The data analyses were mainly focused on accuracy because participants’ likelihood of making categorical decisions (i.e., yes or no) should help us to understand whether speakers of different languages conceptualize event roles differently (for RT analyses, see Appendix IV). Participants whose accuracies were below 57.5%, a cut-off line determined by an exact binomial test (Conover, 1971), were removed. Eventually, we had data for 49 English participants and 48 Japanese participants. We also removed the data points with RTs shorter than 300 ms or longer than 8000 ms (a timeout screen appeared after 8000 ms). The removed data points accounted for 0.38% of the whole data, leaving 19,519 data points for the accuracy analyses. All the data analysed in the present study can be found on the Open Science Framework: https://osf.io/q2eyf/files/osfstorage.
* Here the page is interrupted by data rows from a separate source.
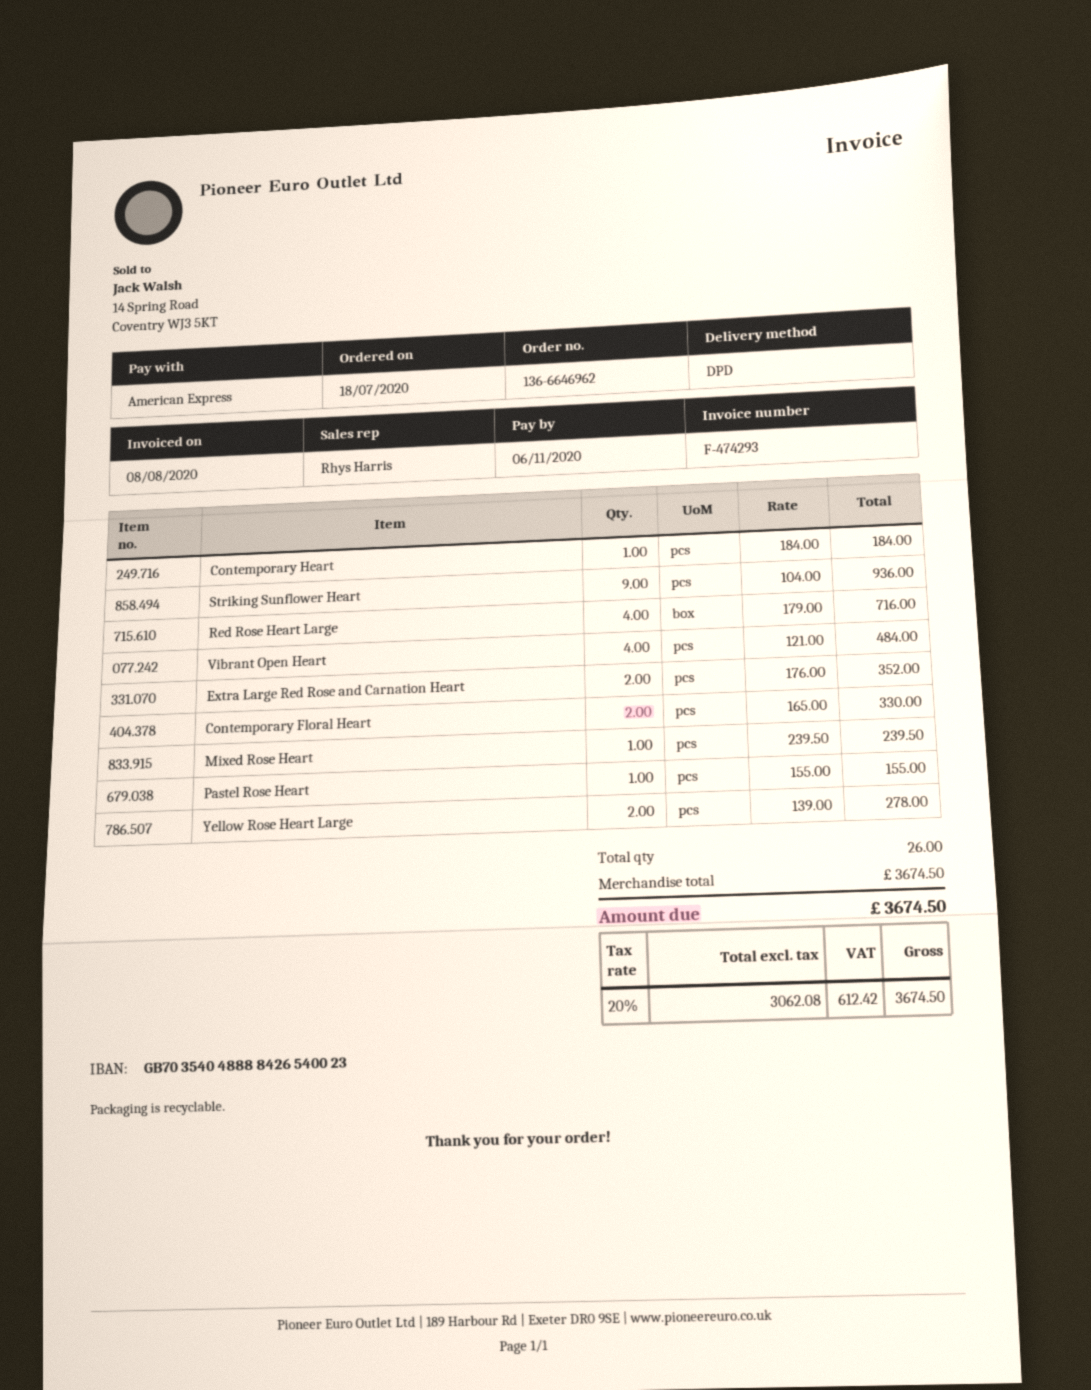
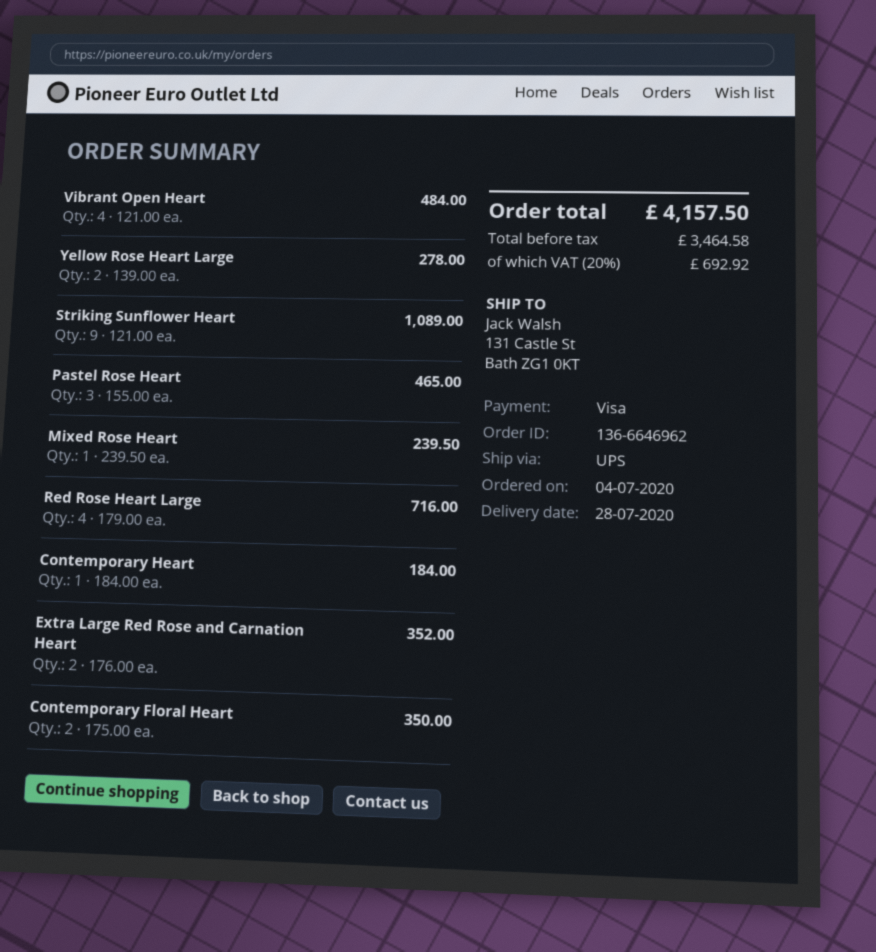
order date: 2020-07-18 -> 2020-07-04
payment method: American Express -> Visa
shipping method: DPD -> UPS
Striking Sunflower Heart: 9 x 104.00 = 936.00 -> 9 x 121.00 = 1089.00
Contemporary Floral Heart: 2 x 165.00 = 330.00 -> 2 x 175.00 = 350.00
Pastel Rose Heart: 1 x 155.00 = 155.00 -> 3 x 155.00 = 465.00
net: 3062.08 -> 3464.58
tax: 20% = 612.42 -> 20% = 692.92
total: 3674.50 -> 4157.50

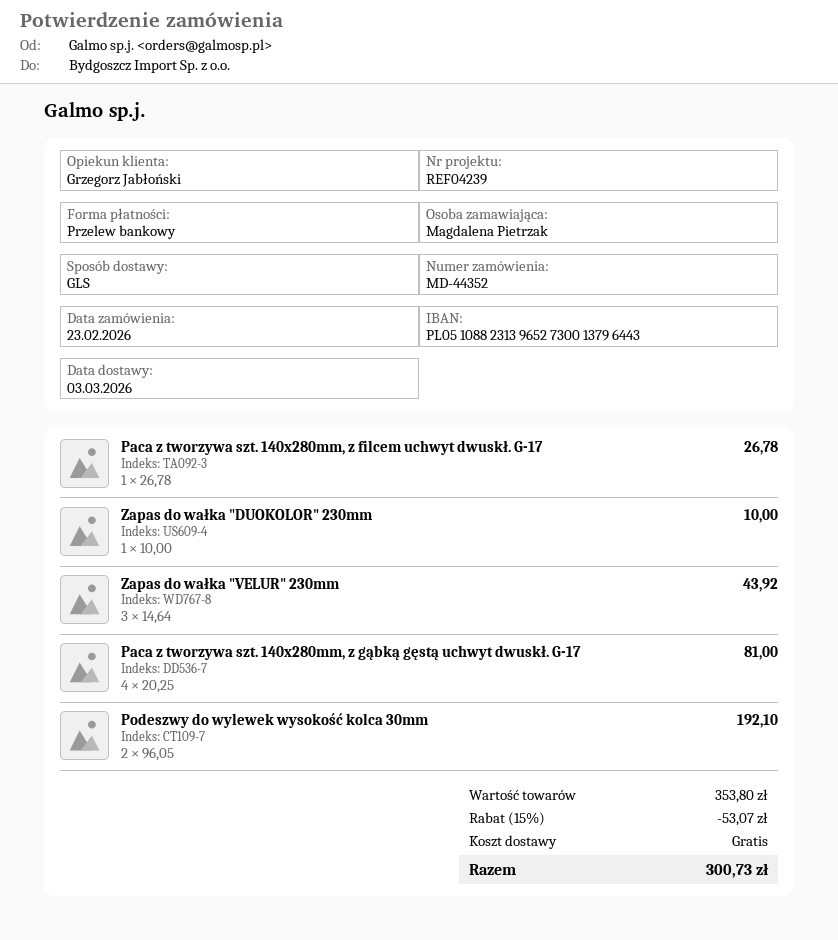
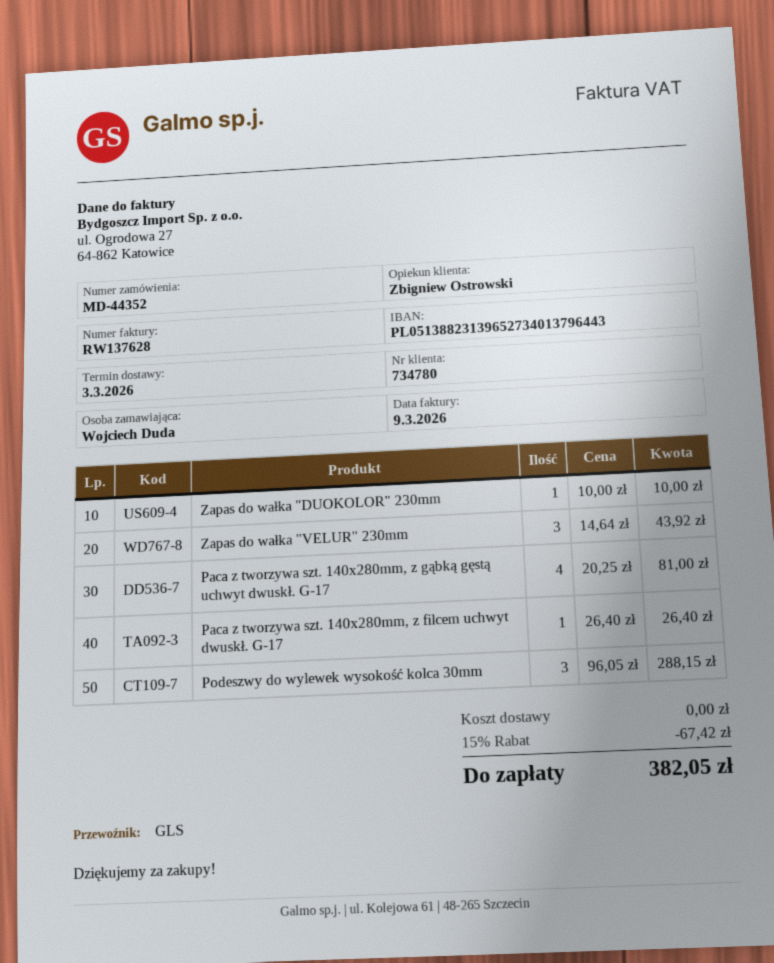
ordered by: Magdalena Pietrzak -> Wojciech Duda
sales rep: Grzegorz Jabłoński -> Zbigniew Ostrowski
bank account: PL05108823139652730013796443 -> PL05138823139652734013796443
Paca z tworzywa szt. 140x280mm, z filcem uchwyt dwuskł. G-17: 1 x 26.78 = 26.78 -> 1 x 26.40 = 26.40
Podeszwy do wylewek wysokość kolca 30mm: 2 x 96.05 = 192.10 -> 3 x 96.05 = 288.15
discount: 15% = 53.07 -> 15% = 67.42
total: 300.73 -> 382.05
The average accuracy for each pairType across all participants was 87.5% for AgentUnmatch, 88.4% for PatientUnmatch, 90.4% for Identical, and 96.2% for Nonmatch, respectively (See Appendix VI for the detailed report). The fact that the average accuracy advantage for Nonmatch was the highest indicates that participants relied on both agents and patients to judge whether the current image matched with the previous one, which further suggests that participants processed both agents and patients during the task. Otherwise, there would be no difference between Nonmatch and AgentUnmatch or PatientUnmatch.

Accuracy analyses for the cross-language TFS

We were most interested in whether there were differences in accuracy between Japanese and English participants in AgentUnmatch and *PatientUnmatch.*2 To simplify statistical models and achieve interpretive ease, we separately analysed the data for AgentUnmatch (3,906 data points) and PatientUnmatch (3,900 data points). We fitted generalised linear mixed-effects models (GLMM) with a logit link function to the data in R version 4.2.2 (R Core Team, 2022). The lme4 package was used for the GLMM (Baayen et al., 2008; Bates et al., 2015; Jaeger, 2008). The lmerTest package (Kuznetsova et al., 2017) was used to calculate p-values.

To set the proper random-effects structure, we first included participant_ID and Image1 as the random effects. Then, we tested random slopes and random contrasts for all the predictors: trials, category, direCongru, image1Dur, waitingDur. We then simplified the random-effects structure by keeping only significant random-effect parameters. We included language, category, the interaction between the two, direCongru, image1Dur, waitingDur,* digit_score* as the fixed effects. All the categorical predictors were sum-coded. All the continuous variables were standardised.3 Table 2 summarises the list of fixed effects for the AgentUnmatch condition. Table 3 summarises the list of fixed effects for the PatientUnmatch condition. Figure 3 shows the response accuracies of AgentUnmatch (A) and PatientUnmatch (B) by the two language groups across the four categories of images.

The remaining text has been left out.